= Beginning of Section =

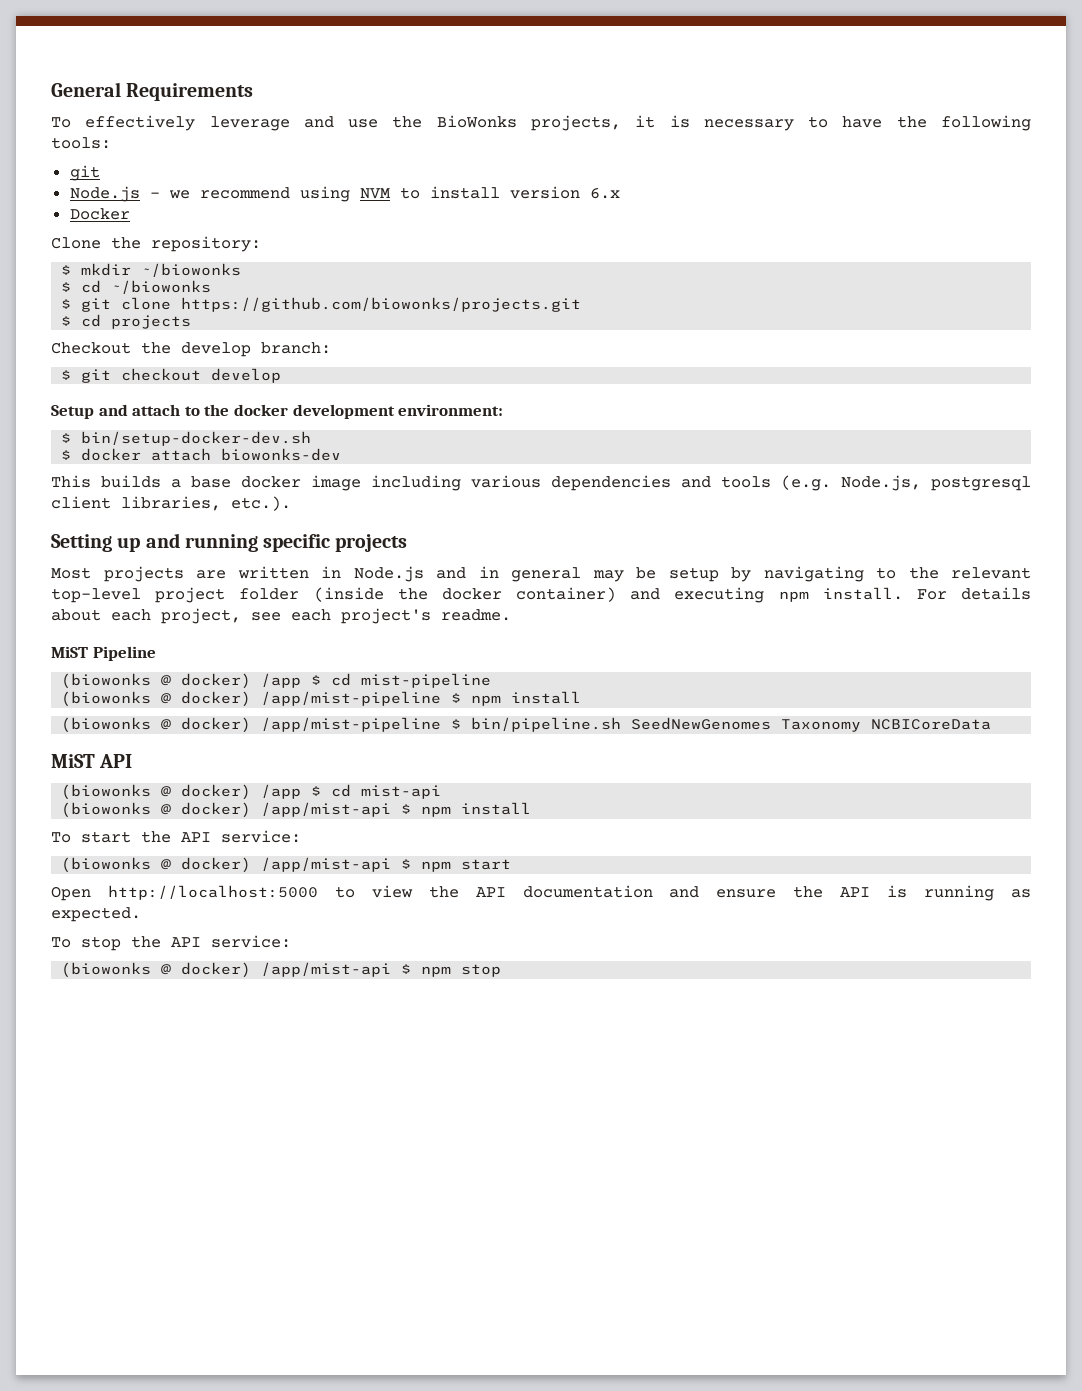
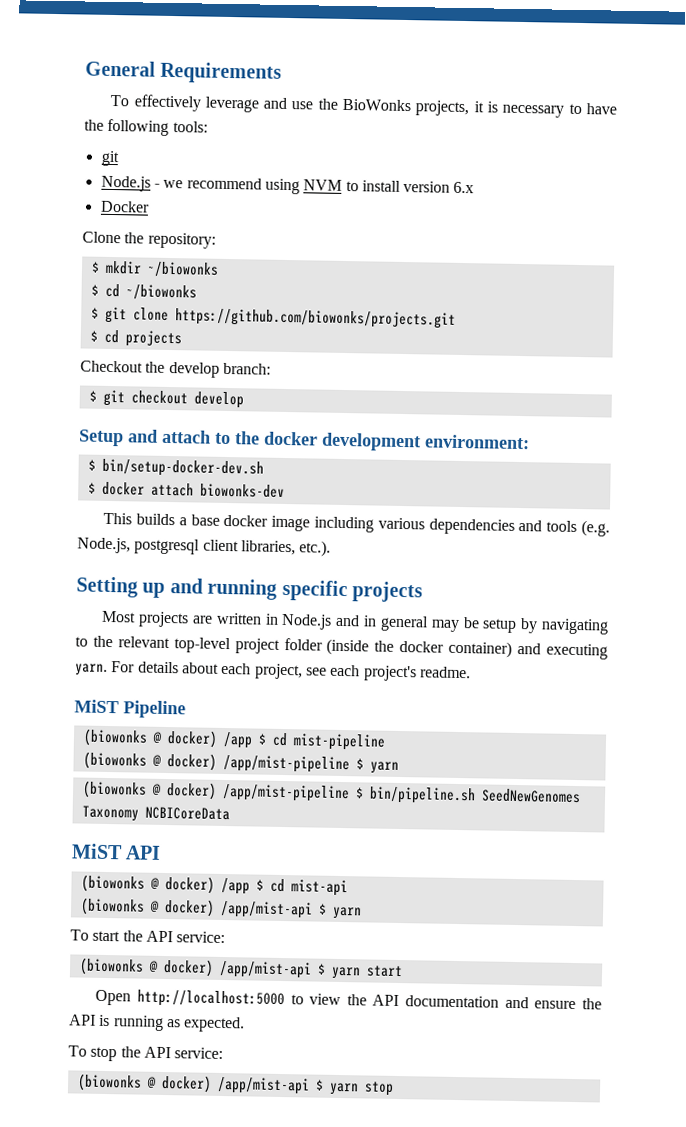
- Most projects are written in Node.js and in general may be setup by navigating to the relevant top-level project folder (inside the docker container) and executing npm install.
+ Most projects are written in Node.js and in general may be setup by navigating to the relevant top-level project folder (inside the docker container) and executing yarn.
- (biowonks @ docker) /app/mist-pipeline $ npm install
+ (biowonks @ docker) /app/mist-pipeline $ yarn
  (biowonks @ docker) /app $ cd mist-api
- (biowonks @ docker) /app/mist-api $ npm install
+ (biowonks @ docker) /app/mist-api $ yarn
- (biowonks @ docker) /app/mist-api $ npm start
+ (biowonks @ docker) /app/mist-api $ yarn start
- (biowonks @ docker) /app/mist-api $ npm stop
+ (biowonks @ docker) /app/mist-api $ yarn stop

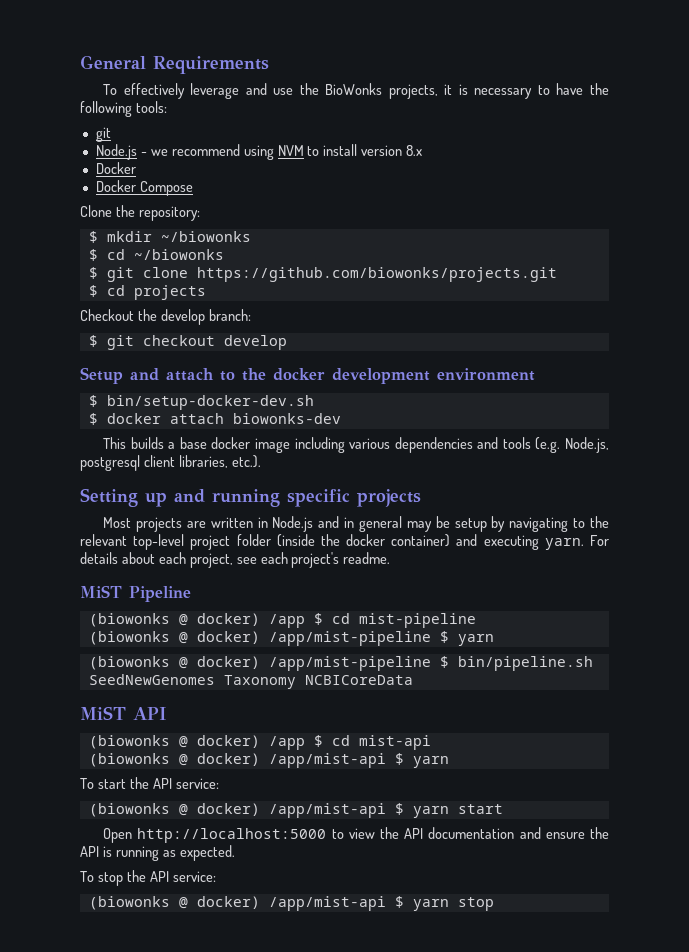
- Node.js - we recommend using NVM to install version 6.x
+ Node.js - we recommend using NVM to install version 8.x
  Docker
+ Docker Compose
- Setup and attach to the docker development environment:
+ Setup and attach to the docker development environment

= End of Section =

[Work to complete] Output only the lines running from the line with "(biowonks @ docker) /app $ cd mist-api" through the last line of the entries above, inclusive, with pictures excluded.

[Task response]
  (biowonks @ docker) /app $ cd mist-api
- (biowonks @ docker) /app/mist-api $ npm install
+ (biowonks @ docker) /app/mist-api $ yarn
- (biowonks @ docker) /app/mist-api $ npm start
+ (biowonks @ docker) /app/mist-api $ yarn start
- (biowonks @ docker) /app/mist-api $ npm stop
+ (biowonks @ docker) /app/mist-api $ yarn stop

- Node.js - we recommend using NVM to install version 6.x
+ Node.js - we recommend using NVM to install version 8.x
  Docker
+ Docker Compose
- Setup and attach to the docker development environment:
+ Setup and attach to the docker development environment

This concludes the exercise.